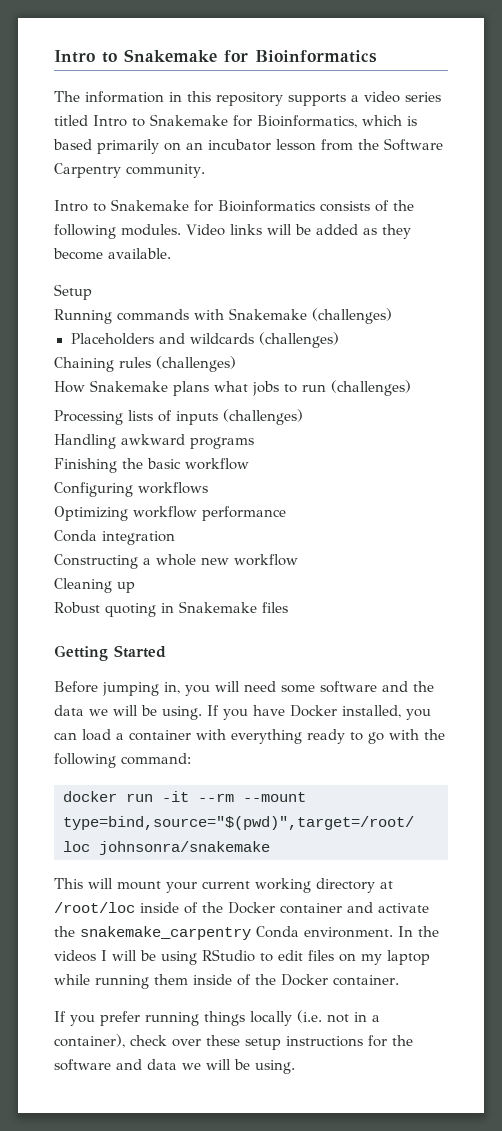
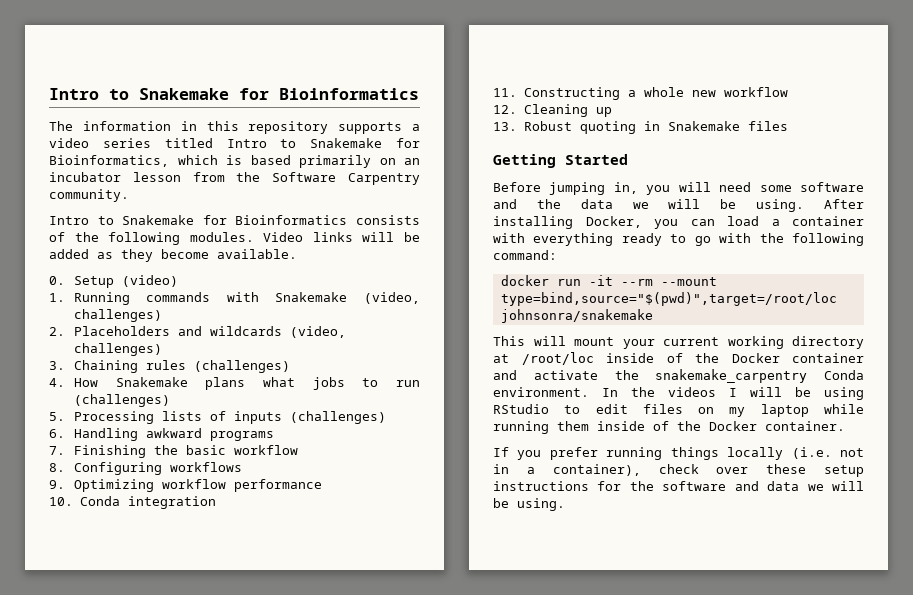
- Setup
- Running commands with Snakemake (challenges)
- Placeholders and wildcards (challenges)
- Chaining rules (challenges)
+ 0. Setup (video)
+ 1. Running commands with Snakemake (video, challenges)
+ 2. Placeholders and wildcards (video, challenges)
+ 3. Chaining rules (challenges)
- How Snakemake plans what jobs to run (challenges)
+ 4. How Snakemake plans what jobs to run (challenges)
- Processing lists of inputs (challenges)
+ 5. Processing lists of inputs (challenges)
- Handling awkward programs
+ 6. Handling awkward programs
- Finishing the basic workflow
+ 7. Finishing the basic workflow
- Configuring workflows
+ 8. Configuring workflows
- Optimizing workflow performance
+ 9. Optimizing workflow performance
- Conda integration
+ 10. Conda integration
- Constructing a whole new workflow
+ 11. Constructing a whole new workflow
- Cleaning up
+ 12. Cleaning up
- Robust quoting in Snakemake files
+ 13. Robust quoting in Snakemake files
- If you have Docker installed, you can load a container with everything ready to go with the following command:
+ After installing Docker, you can load a container with everything ready to go with the following command:

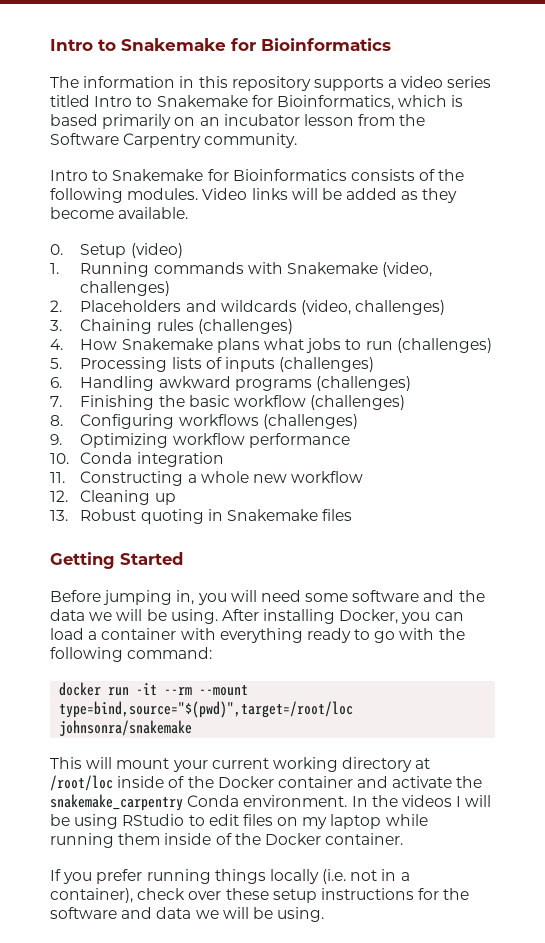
- 6. Handling awkward programs
+ 6. Handling awkward programs (challenges)
- 7. Finishing the basic workflow
+ 7. Finishing the basic workflow (challenges)
- 8. Configuring workflows
+ 8. Configuring workflows (challenges)

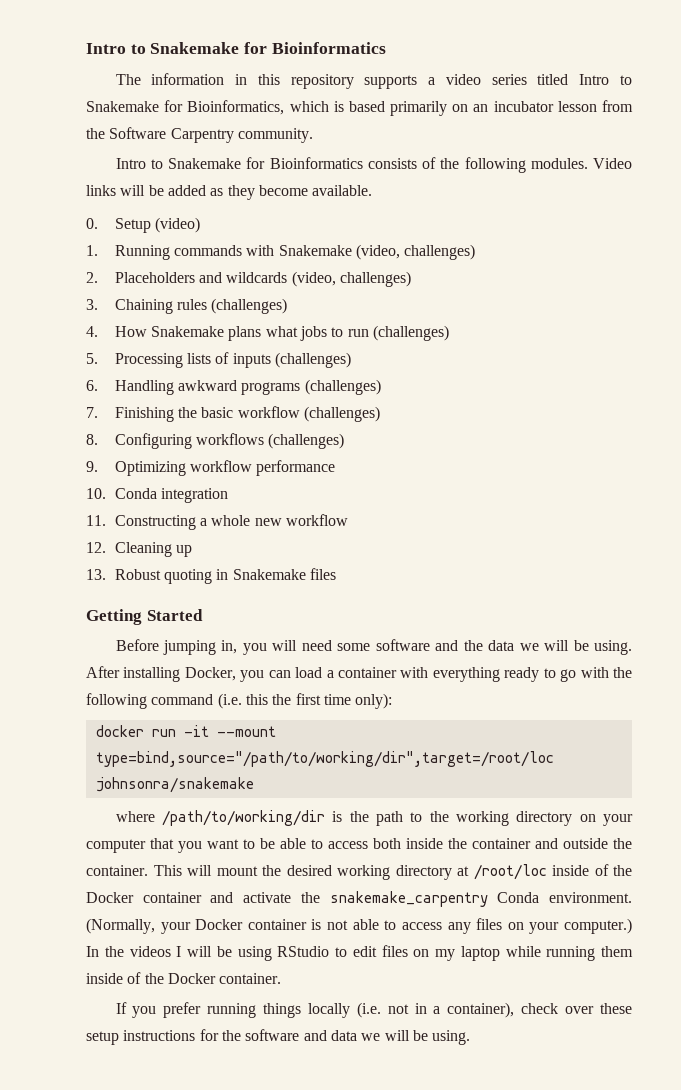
- After installing Docker, you can load a container with everything ready to go with the following command:
- docker run -it --rm --mount type=bind,source="$(pwd)",target=/root/loc johnsonra/snakemake
- This will mount your current working directory at /root/loc inside of the Docker container and activate the snakemake_carpentry Conda environment.
+ After installing Docker, you can load a container with everything ready to go with the following command (i.e. this the first time only):
+ docker run -it --mount type=bind,source="/path/to/working/dir",target=/root/loc johnsonra/snakemake
+ where /path/to/working/dir is the path to the working directory on your computer that you want to be able to access both inside the container and outside the container. This will mount the desired working directory at /root/loc inside of the Docker container and activate the snakemake_carpentry Conda environment.
+ (Normally, your Docker container is not able to access any files on your computer.)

Task prompt:
Tally lines in the listing above that include the word "installing"; respond with that number only.

Solution to the exercise:
3